At the beginning of 1824, the entire royalist army of Upper Peru revolted, led by royalist Pedro Antonio Olañeta, against the liberal Viceroy of Peru, after receiving the news that the constitutional government had fallen in Spain. King Ferdinand VII of Spain and his absolutist followers recovered control of the government, supported by 132,000 French soldiers from the Holy Alliance army, and they would control Spain until 1830. Rafael del Riego was hanged on 7 November 1823, and the other leaders of the liberal movement were executed, outlawed, or exiled from Spain. On 1 October 1823, Ferdinand decreed the abolition of everything approved during the prior three years of constitutional government, which included annulling the appointment of La Serna as viceroy of Peru. The purge of the constitutionalists of Peru seemed absolute.

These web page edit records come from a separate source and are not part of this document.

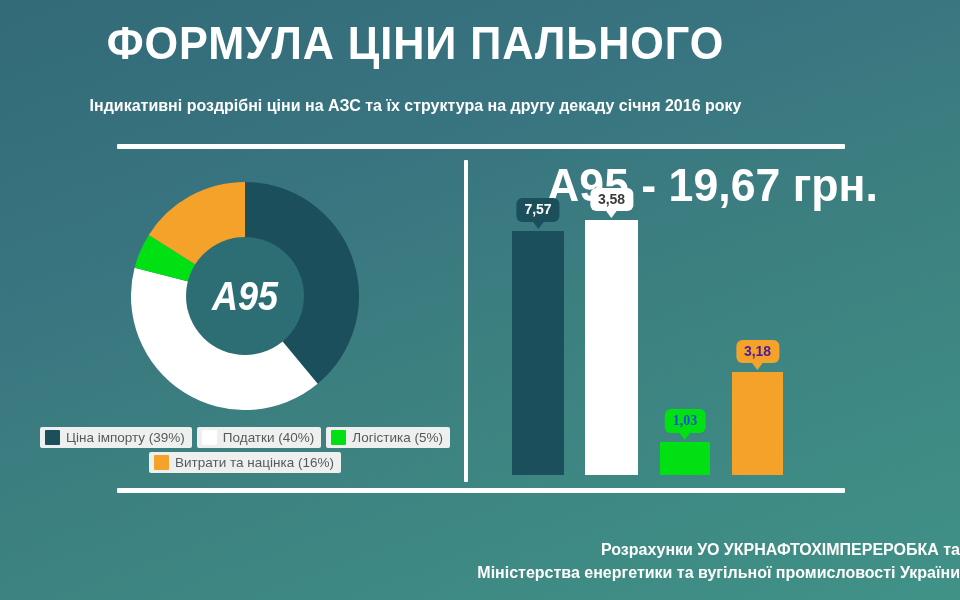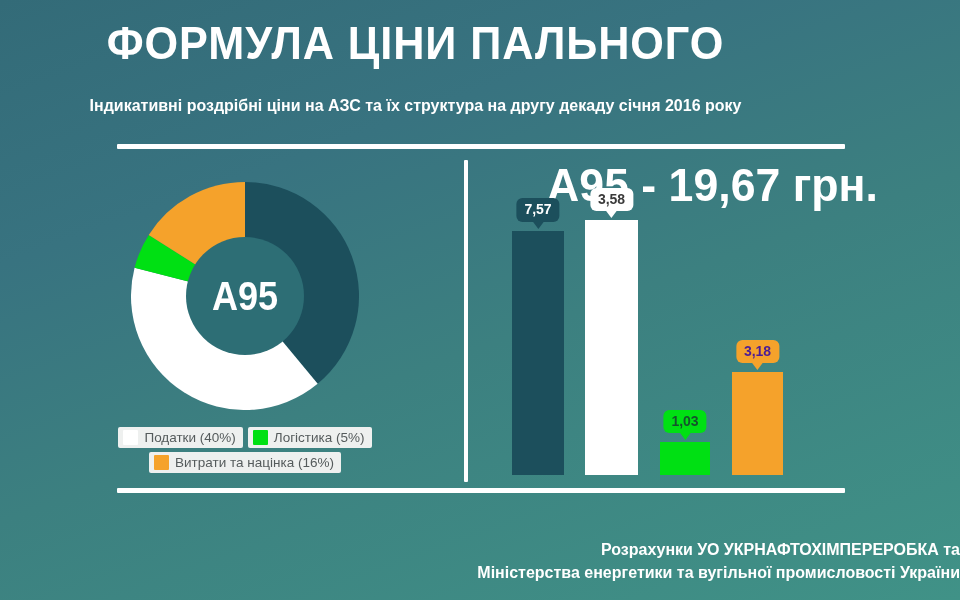--- a/index.html
+++ b/index.html
@@ -49,7 +49,7 @@
   }
 
   
-  #donut-wrap { position:absolute; left:131px; top:182px; width:228px; height:228px; }
+  #donut-wrap { position:absolute; left:131px; top:182px; width:228px; height:228px;font-style:italic; }
   #donut-svg  { display:block; width:228px; height:228px; }
   #donut-label {
     position:absolute; left:0; top:0; width:228px; height:228px;

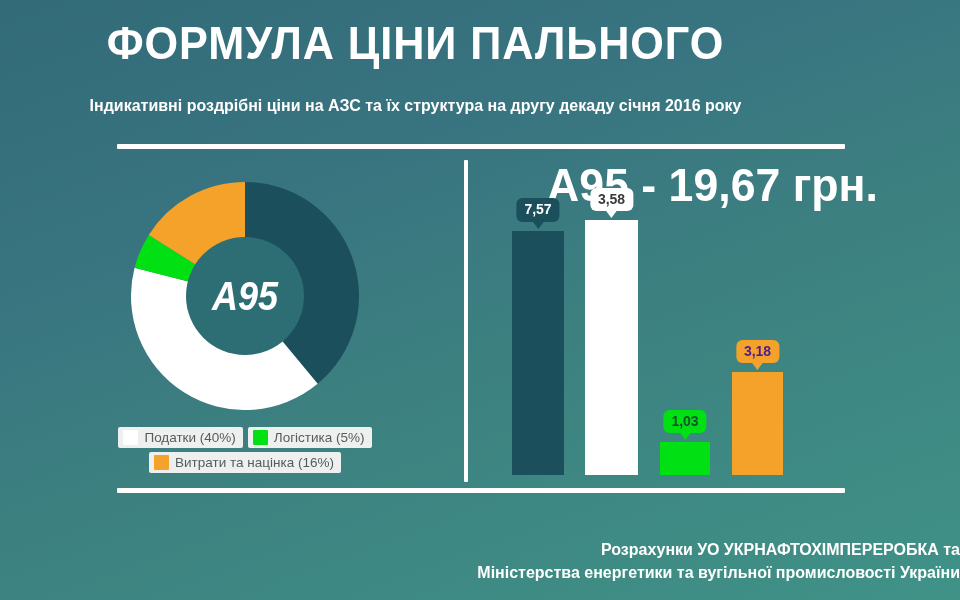--- a/index.html
+++ b/index.html
@@ -171,7 +171,7 @@
     </div>
     <div class="bar" style="left: 195px; width: 50px; height: 33.3px;">
       <div class="bar-rect" style="background: rgb(0, 224, 19);"></div>
-      <div class="bubble" style="background: rgb(0, 224, 19); color: rgb(0, 224, 19); bottom: 42.2604px;"><span style="color: #14532d;">1,03</span></div>
+      <div class="bubble" style="background: rgb(0, 224, 19); color: rgb(0, 224, 19); bottom: 42.2604px;"><span style="color: #1d4ed8; font-family: Liberation Serif, serif;">1,03</span></div>
     </div>
     <div class="bar" style="left: 267px; width: 51px; height: 102.7px;">
       <div class="bar-rect" style="background: rgb(245, 162, 43);"></div>

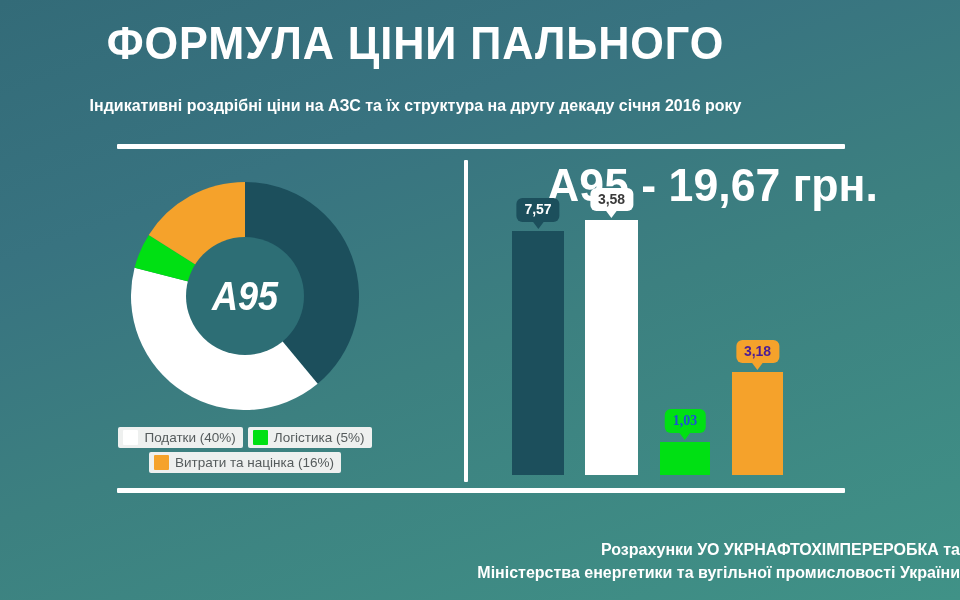--- a/index.html
+++ b/index.html
@@ -142,6 +142,10 @@
 <div id="legend">
     <div class="legend-row">
       <div class="legend-item">
+        <span class="legend-swatch" style="background: rgb(28, 79, 92);"></span>
+        <span>Ціна імпорту (39%)</span>
+      </div>
+      <div class="legend-item">
         <span class="legend-swatch" style="background: rgb(255, 255, 255);"></span>
         <span>Податки (40%)</span>
       </div>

Olañeta then ordered an attack of the Upper Peruvian royalists on the constitutionalists in the Peruvian viceroyalty. La Serna changed his plans and went to the coast to fight Bolívar. He sent Jerónimo Valdés with 5,000 men across the Desaguadero River, which he did on 22 January 1824, in order to drive them to Potosí against his former subordinate "because there are indications of a meditated treason, joining the dissidents of Buenos Aires". Memorias para la historia de las armas españolas en el Perú ("Memories of the history of the Spanish armies in Peru") by peninsular official Andrés García Camba (1846) detailed the radical change that the events in Upper Peru produced in the viceroy's defensive plans. After the battles of Tarabuquillo, Sala, Cotagaita, and finally La Lava on 17 August 1824, the royalist forces of both the Viceroyalty of Peru (liberals) and of the provinces of Upper Peru (absolutists) were decimated.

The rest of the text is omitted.